In depth: Develop speaks to the founder of game investment website, 8-Bit funding
Pay $5 to help fund development of new indie project Cardinal Quest and you’ll get a free copy of the game when it’s finished. Pay $10, however, and your name will also appear in the game’s end credits.
A donation of $100, meanwhile, will also get you a Cardinal Quest t-shirt and the chance to design one of the game’s characters.
Those putting forward $500 will get 5 per cent of the game’s profits as well. Pay up $1000 and the developer will visit you personally to say thanks, on top of a ten per cent profit slice, and a credit on the game’s intro screen as “The Patron Saint of Cardinal Quest”.
This innovative pay and reward system has led to Cardinal Quest’s developer, Tametick, accumulate $2,310 in investment from dozens of fans in just a few days. The studio now has about a month to reach its $6,000 target.
If successful, it could open the industry’s eyes to a new kind of investment initiative – crowdfunding.
“We are gamers supporting game development”, says Geoff Gibson, founder of 8-Bit Funding – a new game-focused crowdsourcing investment website that launched this week.
“Crowdfunding has already proven to be successful on websites like Kickstarter,” Gibson tells Develop, “but Kickstarter doesn’t promote games as much as they do film, design, and music projects”.
“Part of me believes the reason for this is due to games being more niche and the people running Kickstarter not knowing necessarily how to promote gaming projects, or even telling the good games from the bad games. Through 8-Bit Funding, this won’t be an issue.”
8-Bit Funding’s new website is a catalogue of game projects like Cardinal Quest. Its purpose is to create a direct line between developers who need funding and gamers who want to play something new.
Thousands of people have visited the website since it launched this week, presented with a number of featured games they can help fund.
Developers submitting their project proposals to the site need to set a funding target and explain what the money will be used for.
To ensure no project is stuck in limbo, developers will be given a deadline date before which the investment target must be reached.
If full funds are met, Gibson takes a 5 per cent cut and gives the rest to the developer.

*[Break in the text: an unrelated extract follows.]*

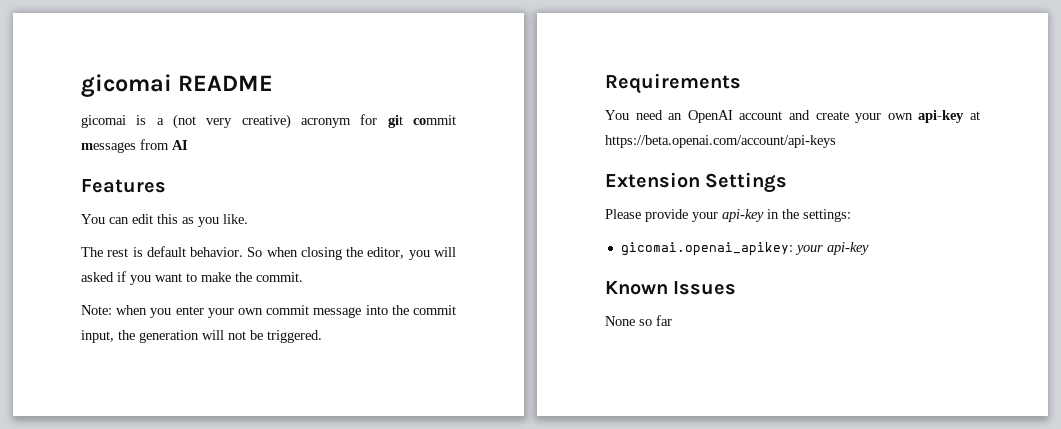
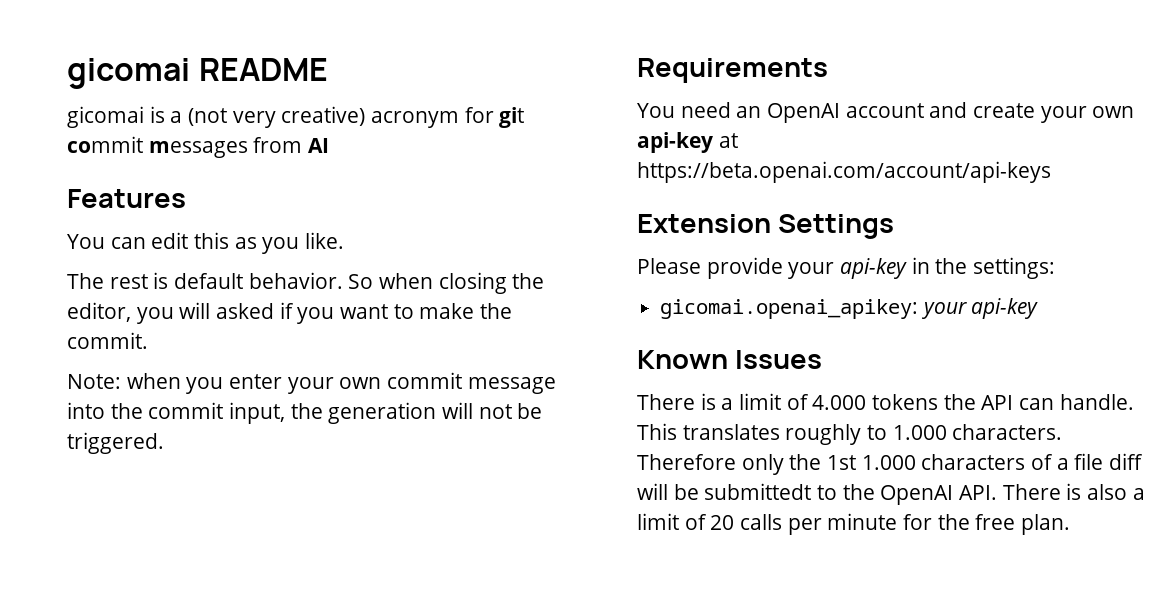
[605,315,672,326] None so far -> [637,393,1134,410] [637,423,1063,445] [637,453,1144,475] [637,483,1145,505] [637,513,1071,535] There is a limit of 4.000 tokens the API can handle. This translates roughly to 1.000 characters. Therefore only the 1st 1.000 characters of a file diff will be submittedt to the OpenAI API. There is also a limit of 20 calls per minute for the free plan.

If the funding pool is below 50 per cent by deadline day, everyone gets their money back.
But if on deadline day the fund pool is at 50-99 per cent of its target, Gibson gives the money to the developer but takes a ten per cent cut. Gibson says this larger fee “is designed to keep developers realistic about their goals”.
The payment system is based around PayPal, meaning it works internationally and is largely trusted.
Though the investment constraints and penalties can appear more reminiscent of ruthless triple-A publishers than a pleasant indie game community, 8-Bit Funding is breaking a few eggs in order to prove the model can work.
Gibson’s priority is to drive to completion what could be the world’s first crowdfunded game, not build an altruistic yet largely unsuccessful funding initiative.
To that end, 8-Bit Funding isn’t as democratic as it appears. Anyone can submit their idea for a game, but only the ones seen fit by Gibson will make it to the website.
“Currently, yes, I am the only one reviewing and approving projects since it’s not really a fulltime job for anybody yet,” Gibson tells Deveop.
“As for what we look for, as guidelines, it’s a little tough to say. First and foremost we make sure the standards are followed, then we take a look at the project itself and make sure it’s a legitimate project.
“Somebody sitting in front of their camera asking for money but showing nothing probably won’t get approved”.
That aside, 8-Bit funding remains an interesting community initiative that actively brings developers and game creators closer together. If successful, it may just turn heads even in an industry already in a state of rapid flux.
It could also, if a game like Cardinal Quest breaks into the spotlight, set the template for indie developers wanting to improve their games, but not having the funds to do so.
“The biggest thing holding many indie developers back is their lack of monetary funds,” Gibson concludes.
“Take a game like Braid. As we all know Braid was a very expensive endeavour costing a reported $200,000 from the developer’s own pocket.
“Had he not invested that much money into Braid, it probably would not have become the world wide phenomenon that it is, nor would the developer have been able to include as much into it.
“While most developers, I believe, are resourceful enough to make solid games with little or no money, I firmly believe that if game developers had the money they need indie gaming as a whole could be much better than it is today.”